Stored items
[Start of section]

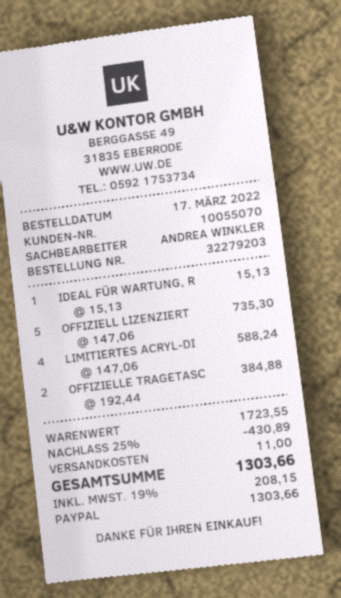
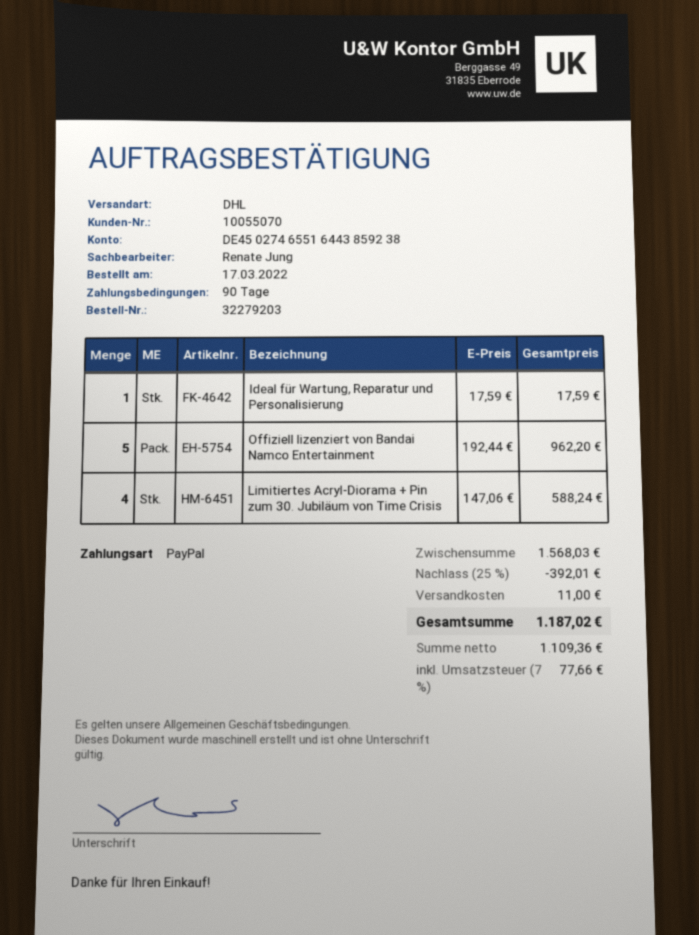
sales rep: ANDREA WINKLER -> Renate Jung
IDEAL FÜR WARTUNG, R: 1 x 15.13 = 15.13 -> 1 x 17.59 = 17.59
OFFIZIELL LIZENZIERT: 5 x 147.06 = 735.30 -> 5 x 192.44 = 962.20
OFFIZIELLE TRAGETASC: 2 x 192.44 = 384.88 -> none
subtotal: 1723.55 -> 1568.03
discount: 25% = 430.89 -> 25% = 392.01
tax: 19% = 208.15 -> 7% = 77.66
total: 1303.66 -> 1187.02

[End of section]

The task
Please output all of the data exactly as given, omitting any images it holds.

Solution for this task
sales rep: ANDREA WINKLER -> Renate Jung
IDEAL FÜR WARTUNG, R: 1 x 15.13 = 15.13 -> 1 x 17.59 = 17.59
OFFIZIELL LIZENZIERT: 5 x 147.06 = 735.30 -> 5 x 192.44 = 962.20
OFFIZIELLE TRAGETASC: 2 x 192.44 = 384.88 -> none
subtotal: 1723.55 -> 1568.03
discount: 25% = 430.89 -> 25% = 392.01
tax: 19% = 208.15 -> 7% = 77.66
total: 1303.66 -> 1187.02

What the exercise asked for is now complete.